Bilindiği üzere 30 Ocak 2024 tarihinde, Hatay Milletvekili seçilen Can Atalay’ın mecliste milletvekilliğinin düşürülmesi kararı okundu.

Bilindiği üzere 30 Ocak 2024 tarihinde, Hatay Milletvekili seçilen Can Atalay’ın mecliste milletvekilliğinin düşürülmesi kararı okundu.


Can Atalay hakkında, Gezi Parkı Davası olarak bilinen dosyada 25/4/2022’te Türkiye Cumhuriyeti Hükûmetini ortadan kaldırmaya veya görevini yapmasını engellemeye teşebbüs suçundan mahkûmiyetine karar verilmiş ve 18 yıl hapis cezasına çarptırılmıştı.Karara karşı yapılan istinaf başvurusu da reddedilmiş, dosya Yargıtay incelemesinde iken, 14 Mayıs 2023 milletvekili genel seçimlerinde TİP Hatay milletvekili olarak seçilmişti.

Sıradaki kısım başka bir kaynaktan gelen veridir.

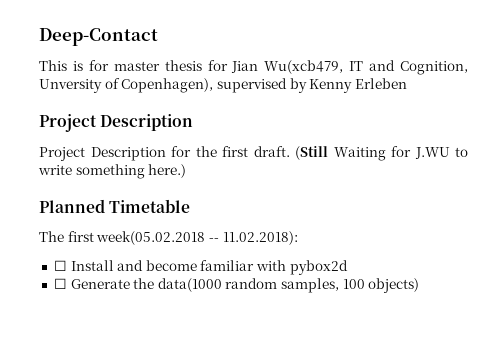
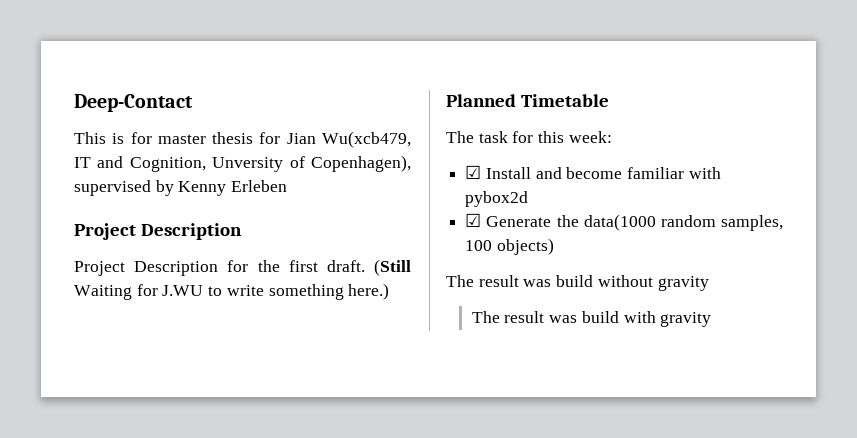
[67,231,298,245] [53,260,67,271] first week(05.02.2018 -- 11.02.2018): // ☐ -> [478,131,612,143] [465,165,482,179] task for this week: // ☑
[53,278,67,289] ☐ -> [465,213,482,227] ☑
(420, 285) none -> [446,275,709,291] [471,311,712,327] // The result was build without gravity // The result was build with gravity

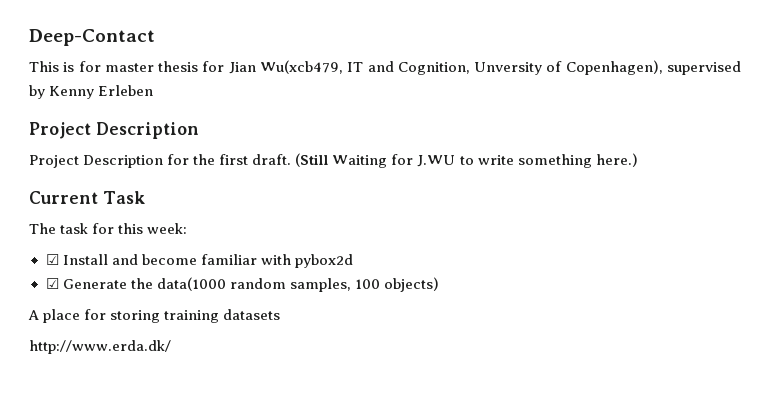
[446,94,609,107] Planned Timetable -> [29,191,145,204] Current Task
[446,275,709,291] [471,311,712,327] The result was build without gravity // The result was build with gravity -> [28,309,281,323] [29,340,171,354] A place for storing training datasets // http://www.erda.dk/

Milletvekili seçilmiş olması nedeniyle, Anayasa’nın 38.maddesine göre artık yasama dokunulmazlığı vardı ve serbest bırakılması gerekiyordu.Fakat Anayasa’nın açık maddesine rağmen serbest bırakılmadı.
Bunun üzerine Atalay, Anayasa Mahkemesi’ne kişi hürriyeti ve güvenliği hakkının ihlal edilmesi nedeniyle başvuruda bulundu.
Anayasa Mahkemesi, 25 Ekim 2023 tarihli kararı ile Can Atalay’ın, seçilme ve siyasi faaliyette bulunma hakkının ihlal edildiğine ve içeride tutulmaya devam ettirilerek kişi hürriyeti ve güvenliği hakkının ihlal edildiğine karar verdi.
Verilen karar uygulanmak üzere İstanbul 13. Ağır Ceza Mahkemesine gönderildi ancak karar yine uygulanmadı.
Oysa biz hukukçulara, hukuk fakültesinin daha ilk senesinde Anayasa’nın normlar hiyerarşisinin en üstünde olduğu öğretilirdi.Anayasa diğer bütün hukuki kurallardan ve yapılardan üstündü ve hiçbir kanun ve yapı anayasaya aykırı olamazdı.Öyle ise Anayasa Mahkemesi kararı neden uygulanmadı?Anayasa ile düzenlenen ve tüm yurttaşları ilgilendiren temel hak ve özgürlükler neden yargı organlarınca yok sayıldı? Anayasa’ya aykırılık teşkil eden keyfi uygulamalar, halkın güvenliğine bir tehdit değil miydi?